The firm convinced an ICSID annulment committee to lift a stay of enforcement of the awards issued in the Bernhard von Pezold and Border Timbers cases.

It is defending a South Korean consumer electronics company LG from a US$500 million claim brought by Microsoft under the rules of the Finland Arbitration Institute. The arbitration in seated in Helsinki.

The firm is also representing Medusa, a subsidiary of Scotland’s Ramco Energy, in a US$100 million claim against Montenegro for termination of an oil and gas concession in the Adriatic Sea. The arbitration, launched in 2015, is being administered by the Permanent Court of Arbitration in The Hague.

The New York office represented ExxonMobil in a US court action to enforce an ICSID award against Venezuela.
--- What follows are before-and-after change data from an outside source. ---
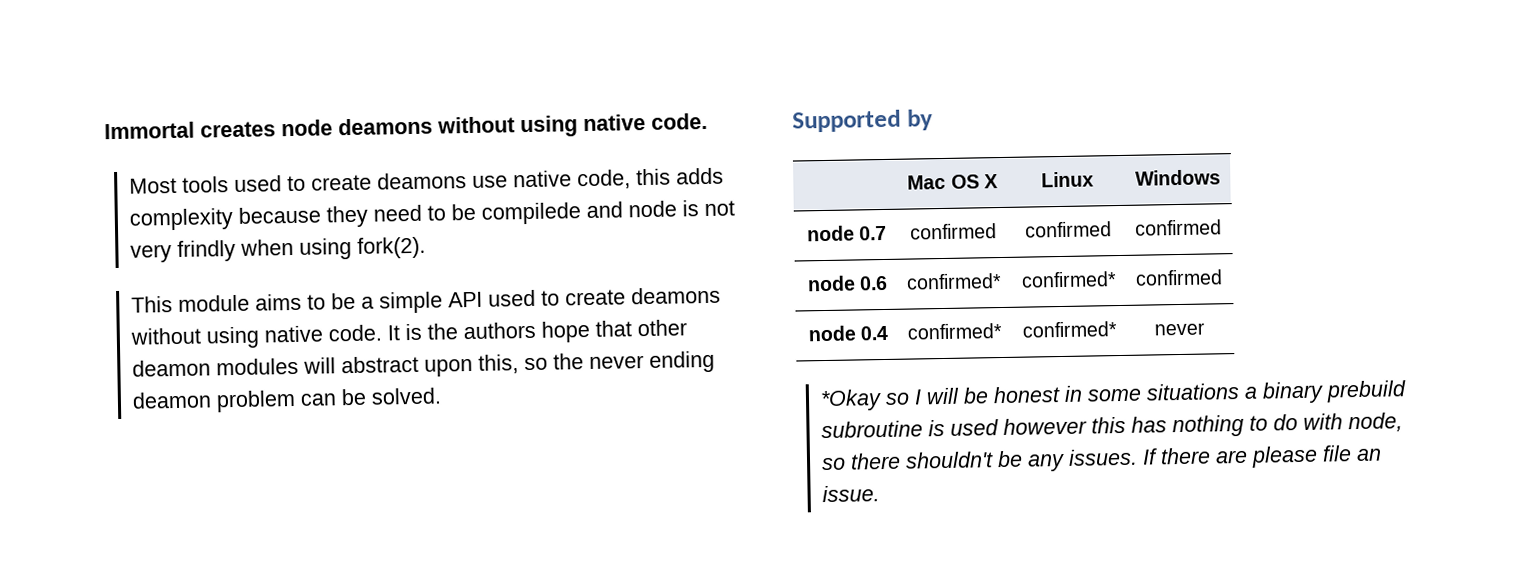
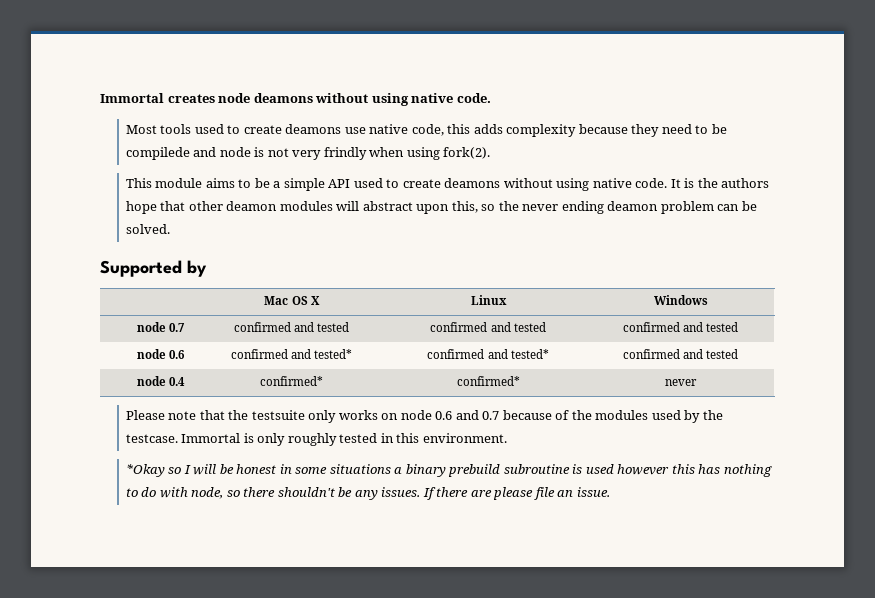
- node 0.7 | confirmed | confirmed | confirmed
+ node 0.7 | confirmed and tested | confirmed and tested | confirmed and tested
- node 0.6 | confirmed* | confirmed* | confirmed
+ node 0.6 | confirmed and tested* | confirmed and tested* | confirmed and tested
+ Please note that the testsuite only works on node 0.6 and 0.7 because of the modules used by the testcase. Immortal is only roughly tested in this environment.

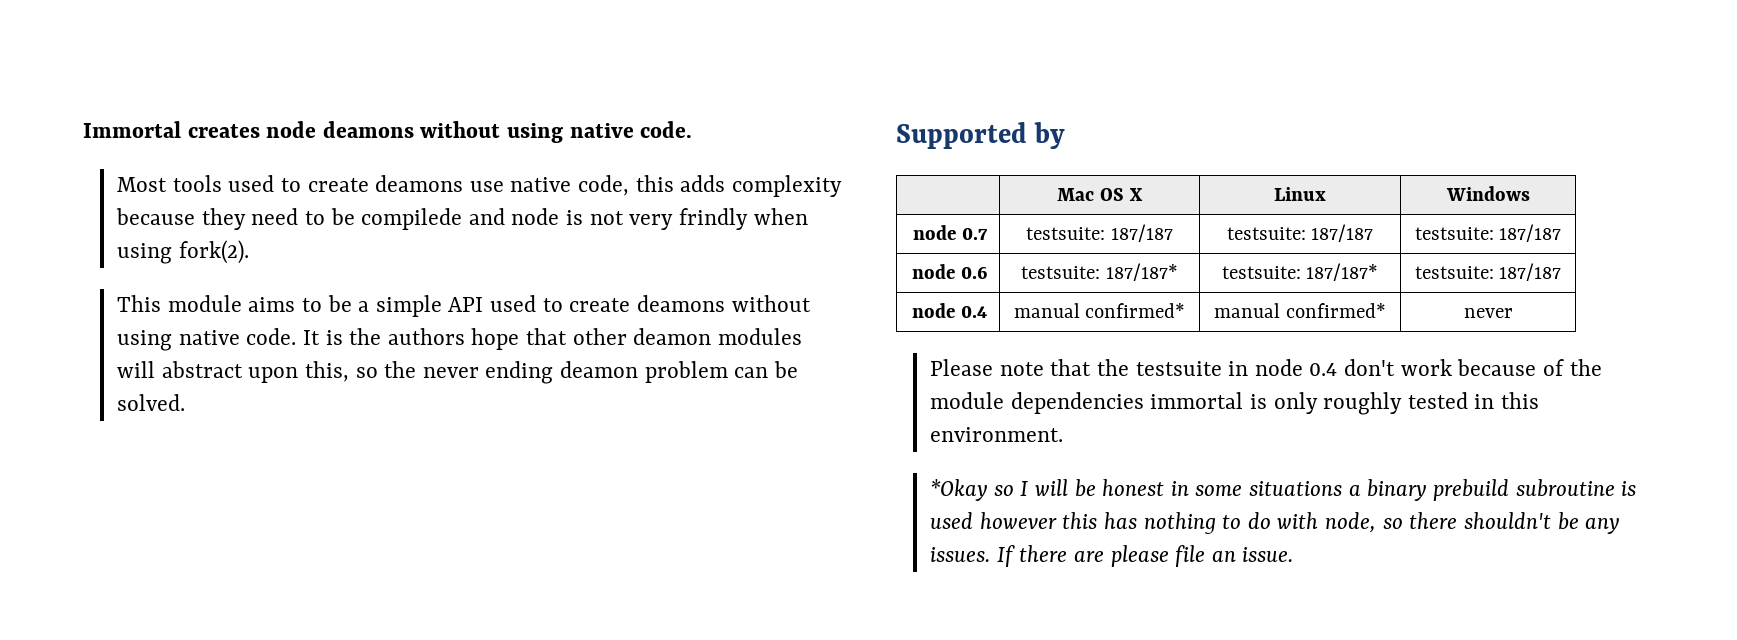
- node 0.7 | confirmed and tested | confirmed and tested | confirmed and tested
- node 0.6 | confirmed and tested* | confirmed and tested* | confirmed and tested
+ node 0.7 | testsuite: 187/187 | testsuite: 187/187 | testsuite: 187/187
+ node 0.6 | testsuite: 187/187* | testsuite: 187/187* | testsuite: 187/187
- node 0.4 | confirmed* | confirmed* | never
+ node 0.4 | manual confirmed* | manual confirmed* | never
- Please note that the testsuite only works on node 0.6 and 0.7 because of the modules used by the testcase. Immortal is only roughly tested in this environment.
+ Please note that the testsuite in node 0.4 don't work because of the module dependencies immortal is only roughly tested in this environment.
In a setback, the Second Circuit ruled in 2017 that sovereign immunity law means such awards cannot be recognised on an ex parte basis.

The firm is also helping China to negotiate an investment treaty with the EU.

Steptoe & Johnson deepened its investor-state expertise in 2017 with the recruitment of Brian Egan, the most senior adviser in the Obama State Department on treaty interpretation and public international law.

Lucinda Low from the Washington, DC office, was added to the ICSID panel of arbitrators. Soon after, she received her first appointment to an ICSID tribunal, as chair in a billion-dollar claim by an Italian banking group against Croatia.

Client comment

Steve Remp, chairman of Seawind Capital, singled out Steven Davidson in DC. “He’s a real international statesman, and has pleaded and won some very big investor-state cases,” Remp says.